**WHAT TO DO:**
Scan the data. Collect each line that contains the word "handling".

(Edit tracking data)
————

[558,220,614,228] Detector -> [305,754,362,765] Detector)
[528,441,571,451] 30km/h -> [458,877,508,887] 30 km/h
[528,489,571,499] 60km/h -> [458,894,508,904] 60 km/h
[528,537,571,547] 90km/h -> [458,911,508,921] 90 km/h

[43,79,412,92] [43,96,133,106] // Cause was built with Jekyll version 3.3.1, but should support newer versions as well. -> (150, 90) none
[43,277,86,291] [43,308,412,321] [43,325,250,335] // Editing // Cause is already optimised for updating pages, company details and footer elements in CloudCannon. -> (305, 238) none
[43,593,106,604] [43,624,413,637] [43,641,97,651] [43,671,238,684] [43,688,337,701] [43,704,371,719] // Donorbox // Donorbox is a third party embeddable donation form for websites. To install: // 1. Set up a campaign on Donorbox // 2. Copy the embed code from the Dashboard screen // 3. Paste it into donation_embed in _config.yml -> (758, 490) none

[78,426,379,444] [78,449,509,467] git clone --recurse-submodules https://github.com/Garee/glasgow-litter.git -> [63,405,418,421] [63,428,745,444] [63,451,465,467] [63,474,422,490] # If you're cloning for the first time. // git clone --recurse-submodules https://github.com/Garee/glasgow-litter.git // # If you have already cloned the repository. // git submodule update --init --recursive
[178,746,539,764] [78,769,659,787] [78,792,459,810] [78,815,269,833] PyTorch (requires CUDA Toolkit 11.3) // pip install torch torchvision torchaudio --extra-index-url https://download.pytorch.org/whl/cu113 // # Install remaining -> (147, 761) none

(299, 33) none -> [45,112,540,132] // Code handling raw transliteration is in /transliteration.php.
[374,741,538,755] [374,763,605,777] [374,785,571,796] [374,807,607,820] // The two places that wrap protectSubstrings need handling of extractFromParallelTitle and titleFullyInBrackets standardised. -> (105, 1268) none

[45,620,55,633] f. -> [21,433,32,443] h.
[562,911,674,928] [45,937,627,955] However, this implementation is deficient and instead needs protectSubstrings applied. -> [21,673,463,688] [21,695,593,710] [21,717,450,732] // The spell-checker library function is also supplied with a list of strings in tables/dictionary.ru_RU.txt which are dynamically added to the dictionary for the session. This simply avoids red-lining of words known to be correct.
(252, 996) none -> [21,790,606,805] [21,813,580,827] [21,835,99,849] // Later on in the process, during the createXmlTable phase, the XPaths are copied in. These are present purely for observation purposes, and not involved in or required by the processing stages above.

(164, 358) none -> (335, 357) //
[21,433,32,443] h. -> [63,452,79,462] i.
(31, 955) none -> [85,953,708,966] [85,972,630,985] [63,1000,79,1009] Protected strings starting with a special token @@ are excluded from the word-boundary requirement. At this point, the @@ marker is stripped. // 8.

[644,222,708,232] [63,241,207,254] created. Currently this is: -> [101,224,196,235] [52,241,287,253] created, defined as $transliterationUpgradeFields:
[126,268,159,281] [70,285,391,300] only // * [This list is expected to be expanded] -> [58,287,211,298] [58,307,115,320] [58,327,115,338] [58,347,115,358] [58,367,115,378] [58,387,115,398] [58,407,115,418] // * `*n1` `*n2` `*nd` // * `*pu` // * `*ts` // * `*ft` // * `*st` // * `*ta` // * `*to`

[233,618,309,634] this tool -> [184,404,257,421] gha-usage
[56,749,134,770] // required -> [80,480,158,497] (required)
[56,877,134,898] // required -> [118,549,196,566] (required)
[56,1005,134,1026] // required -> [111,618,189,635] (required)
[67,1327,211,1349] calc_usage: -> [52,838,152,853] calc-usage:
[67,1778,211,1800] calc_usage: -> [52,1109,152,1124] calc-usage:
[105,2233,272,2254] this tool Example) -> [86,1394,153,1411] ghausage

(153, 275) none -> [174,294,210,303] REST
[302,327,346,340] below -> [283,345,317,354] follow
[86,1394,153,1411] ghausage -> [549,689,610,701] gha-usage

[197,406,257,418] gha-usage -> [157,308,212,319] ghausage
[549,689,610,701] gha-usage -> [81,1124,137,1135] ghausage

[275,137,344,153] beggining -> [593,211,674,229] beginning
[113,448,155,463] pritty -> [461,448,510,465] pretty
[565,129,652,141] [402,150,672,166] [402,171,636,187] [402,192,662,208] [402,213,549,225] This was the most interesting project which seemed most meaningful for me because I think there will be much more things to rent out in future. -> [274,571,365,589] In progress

————

**SOLUTION TO THIS PROBLEM:**
(299, 33) none -> [45,112,540,132] // Code handling raw transliteration is in /transliteration.php.
[374,741,538,755] [374,763,605,777] [374,785,571,796] [374,807,607,820] // The two places that wrap protectSubstrings need handling of extractFromParallelTitle and titleFullyInBrackets standardised. -> (105, 1268) none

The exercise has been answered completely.